* [What this task involves] Output every line below without omitting or altering anything.

* [Dataset]

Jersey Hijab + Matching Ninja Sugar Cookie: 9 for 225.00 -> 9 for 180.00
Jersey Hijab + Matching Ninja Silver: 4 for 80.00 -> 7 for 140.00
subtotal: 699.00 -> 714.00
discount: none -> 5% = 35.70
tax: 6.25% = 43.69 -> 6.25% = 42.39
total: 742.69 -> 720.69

* [Reply to the task]
Jersey Hijab + Matching Ninja Sugar Cookie: 9 for 225.00 -> 9 for 180.00
Jersey Hijab + Matching Ninja Silver: 4 for 80.00 -> 7 for 140.00
subtotal: 699.00 -> 714.00
discount: none -> 5% = 35.70
tax: 6.25% = 43.69 -> 6.25% = 42.39
total: 742.69 -> 720.69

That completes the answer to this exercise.